中3の時の懺悔話です。
中3に進級してすぐのころ、休み時間の教室で聞くともなしに聞こえてきたのは隣のクラスの山中くんの悪口でした。
発信源は〈声の大きな〉〈野球部〉のメンバーで、山中君を野球部でのけ者にしよう、といった話をしていました。
なぜそういうことをするかといえば、山中君が「虚言癖」の持ち主であり、自分を大きく見せたいがためにしょっちゅうくだらない嘘をつくから、とのことでした。
その話をきっかけとして、僕も思い出したことがあります。
実は山中君と僕とは中1の時に同じクラスで、出席番号が近かったのです。だから授業を初めとして「班活動」をする際にはいつも同じ班になりました。
同じ班になると、必然的に会話を交わすことも多くなります。確かにそういった場面で山中君が話すことは「自分中心」で、「自分がいかに優れているか」ということでした。
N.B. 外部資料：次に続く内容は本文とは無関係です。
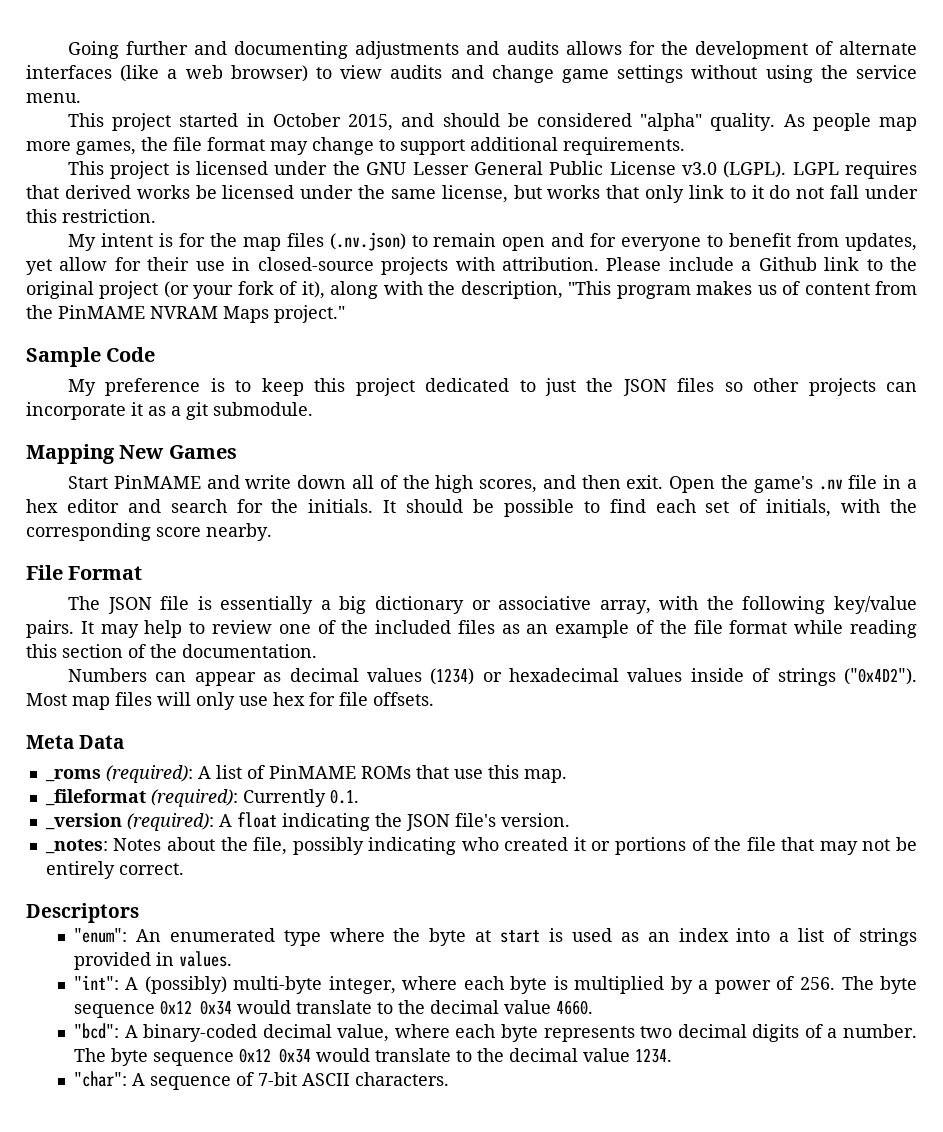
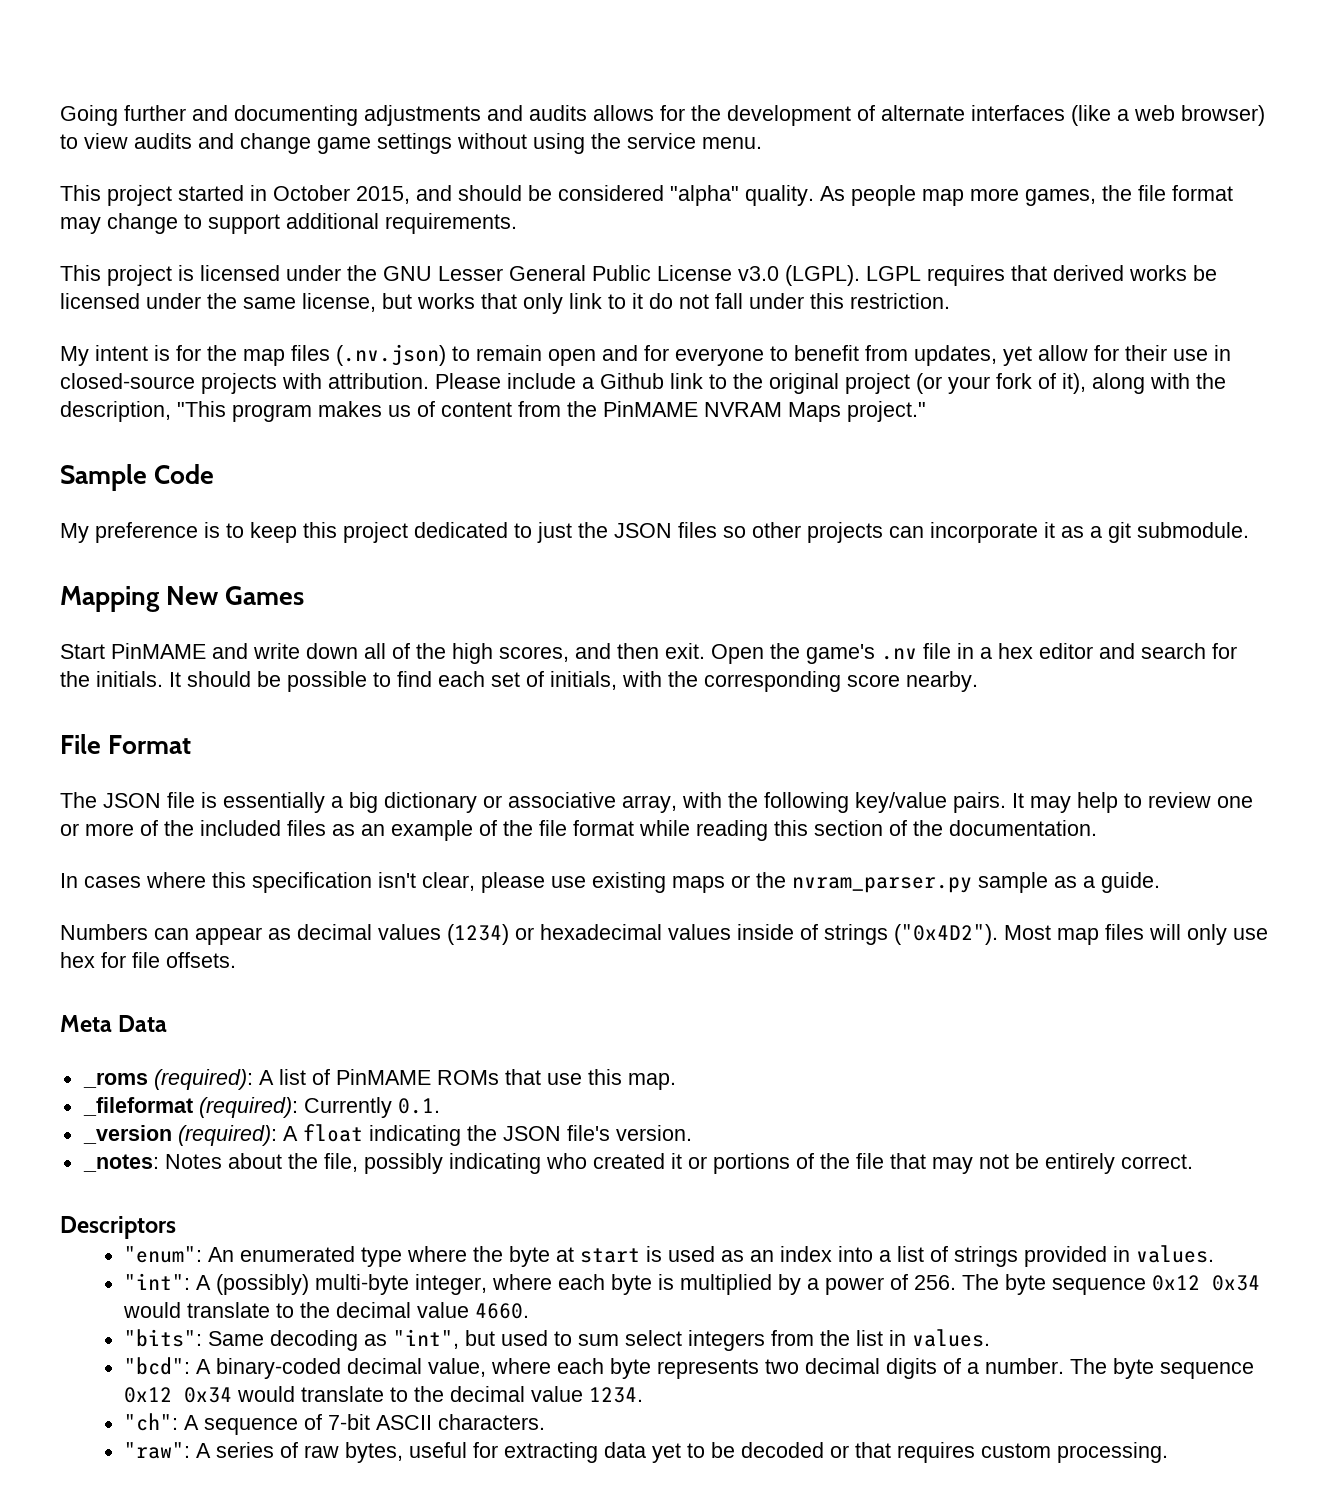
- It may help to review one of the included files as an example of the file format while reading this section of the documentation.
+ It may help to review one or more of the included files as an example of the file format while reading this section of the documentation.
+ In cases where this specification isn't clear, please use existing maps or the nvram_parser.py sample as a guide.
+ "bits": Same decoding as "int", but used to sum select integers from the list in values.
- "char": A sequence of 7-bit ASCII characters.
+ "ch": A sequence of 7-bit ASCII characters.
+ "raw": A series of raw bytes, useful for extracting data yet to be decoded or that requires custom processing.

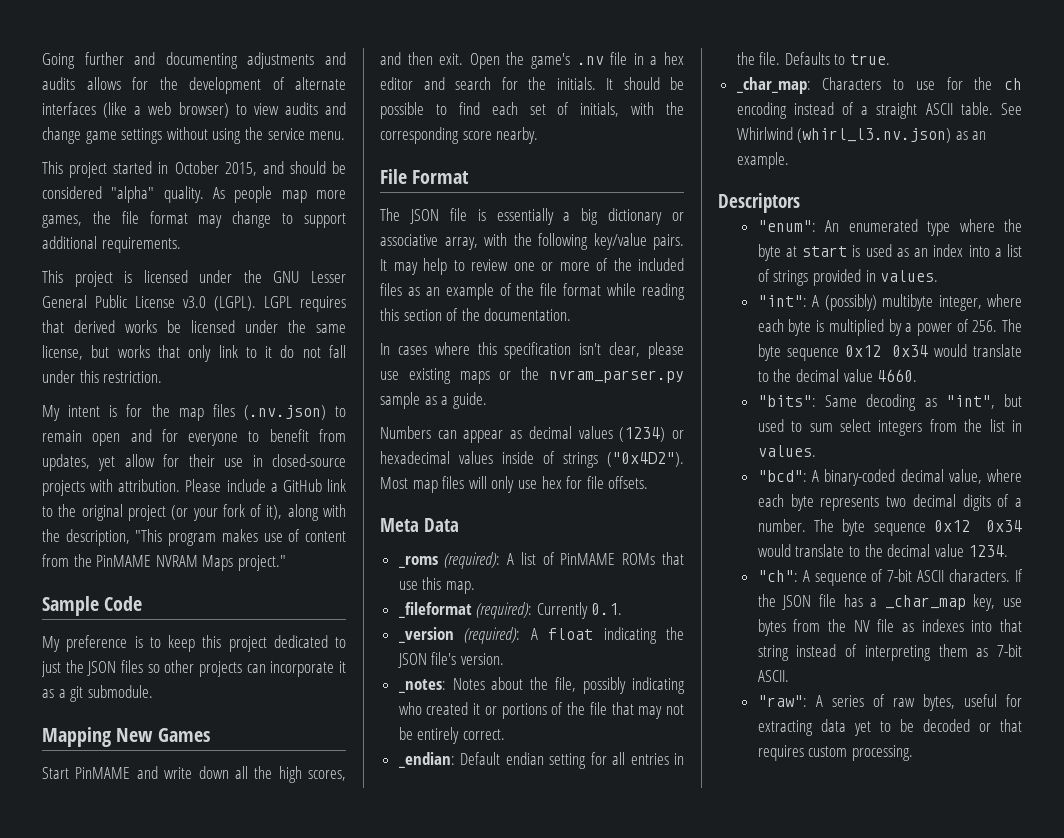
- Please include a Github link to the original project (or your fork of it), along with the description, "This program makes us of content from the PinMAME NVRAM Maps project."
+ Please include a GitHub link to the original project (or your fork of it), along with the description, "This program makes use of content from the PinMAME NVRAM Maps project."
- Start PinMAME and write down all of the high scores, and then exit.
+ Start PinMAME and write down all the high scores, and then exit.
+ _endian: Default endian setting for all entries in the file. Defaults to true.
+ _char_map: Characters to use for the ch encoding instead of a straight ASCII table. See Whirlwind (whirl_l3.nv.json) as an example.
- "int": A (possibly) multi-byte integer, where each byte is multiplied by a power of 256. The byte sequence 0x12 0x34 would translate to the decimal value 4660.
+ "int": A (possibly) multibyte integer, where each byte is multiplied by a power of 256. The byte sequence 0x12 0x34 would translate to the decimal value 4660.
+ If the JSON file has a _char_map key, use bytes from the NV file as indexes into that string instead of interpreting them as 7-bit ASCII.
たとえば、〈中1にして野球部ではレギュラーが確定している〉とか、〈家が結構な金持ち〉とか〈親戚に有名人がいる〉といった内容です。
もちろんそれらの話のほとんどは「嘘」なのですが、山中君は嬉々として話をしていました。
野球部のメンバーが、山中君をのけ者にしようと話をしていたのを聞いて、僕は「山中君は中1のころから変わっていないんだな」と思いました。そして部活でのけ者にされるのはちょっとかわいそうだけれど、原因は山中君自身にあるのだからしょうがないな、とも思いました。